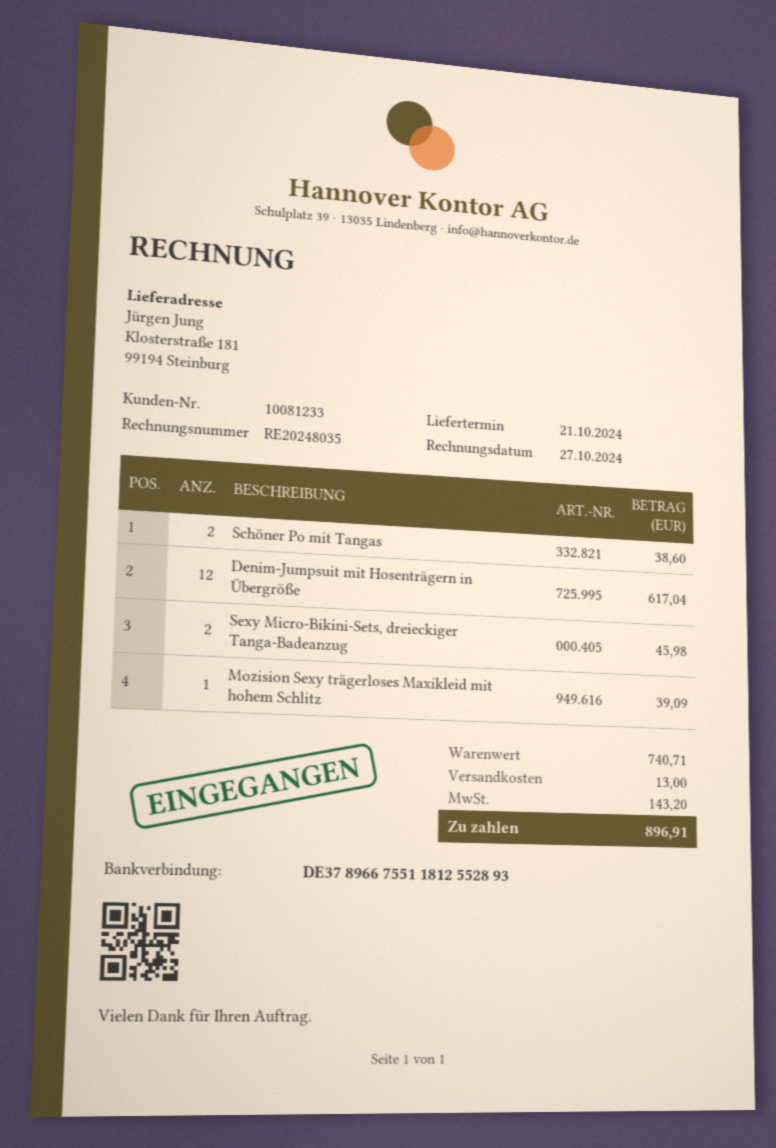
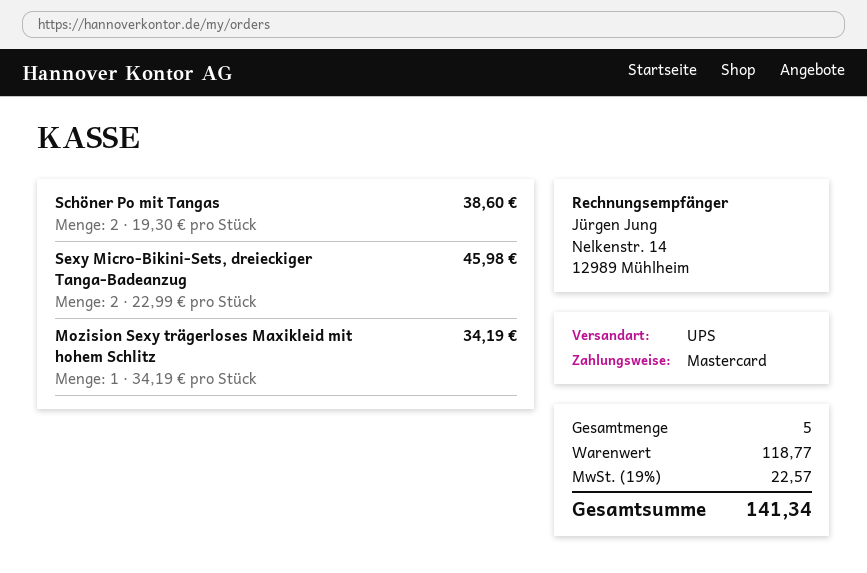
Denim-Jumpsuit mit Hosenträgern in Übergröße: 12 for 617.04 -> none
Mozision Sexy trägerloses Maxikleid mit hohem Schlitz: 1 for 39.09 -> 1 for 34.19
subtotal: 740.71 -> 118.77
shipping: 13.00 -> none
tax: 143.20 -> 22.57
total: 896.91 -> 141.34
++++++++
● Task directions:
Exactly retype each record above, dropping images.

● Finished task:
Denim-Jumpsuit mit Hosenträgern in Übergröße: 12 for 617.04 -> none
Mozision Sexy trägerloses Maxikleid mit hohem Schlitz: 1 for 39.09 -> 1 for 34.19
subtotal: 740.71 -> 118.77
shipping: 13.00 -> none
tax: 143.20 -> 22.57
total: 896.91 -> 141.34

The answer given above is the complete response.